··· Supplied records

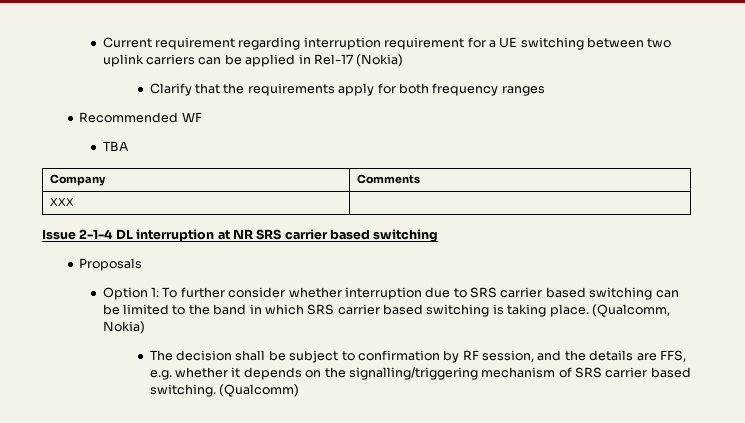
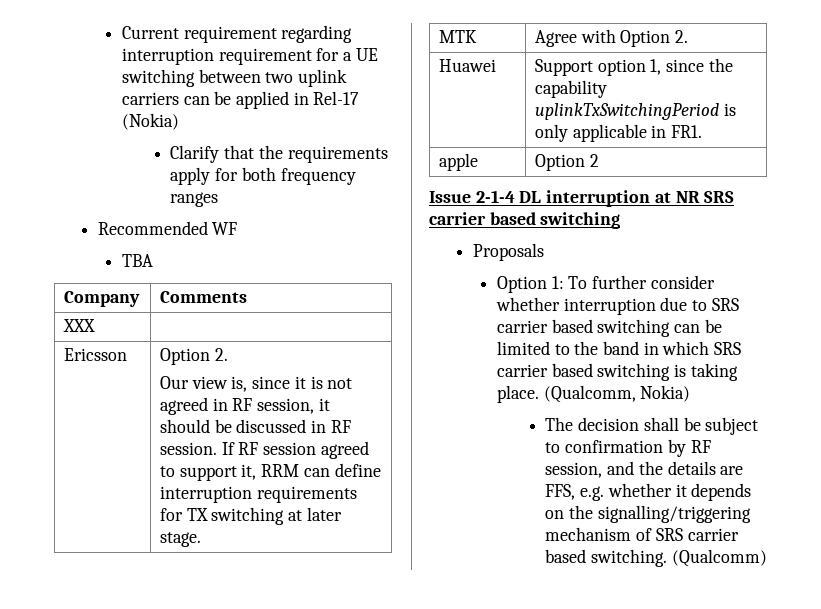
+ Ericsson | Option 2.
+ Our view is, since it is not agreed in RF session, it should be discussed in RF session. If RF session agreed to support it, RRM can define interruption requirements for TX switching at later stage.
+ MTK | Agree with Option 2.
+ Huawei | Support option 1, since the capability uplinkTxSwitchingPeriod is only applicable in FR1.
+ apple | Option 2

······

> **Exercise directions**
A word-for-word retyping of the material above is expected, without pictures.

> **Exercise response**
+ Ericsson | Option 2.
+ Our view is, since it is not agreed in RF session, it should be discussed in RF session. If RF session agreed to support it, RRM can define interruption requirements for TX switching at later stage.
+ MTK | Agree with Option 2.
+ Huawei | Support option 1, since the capability uplinkTxSwitchingPeriod is only applicable in FR1.
+ apple | Option 2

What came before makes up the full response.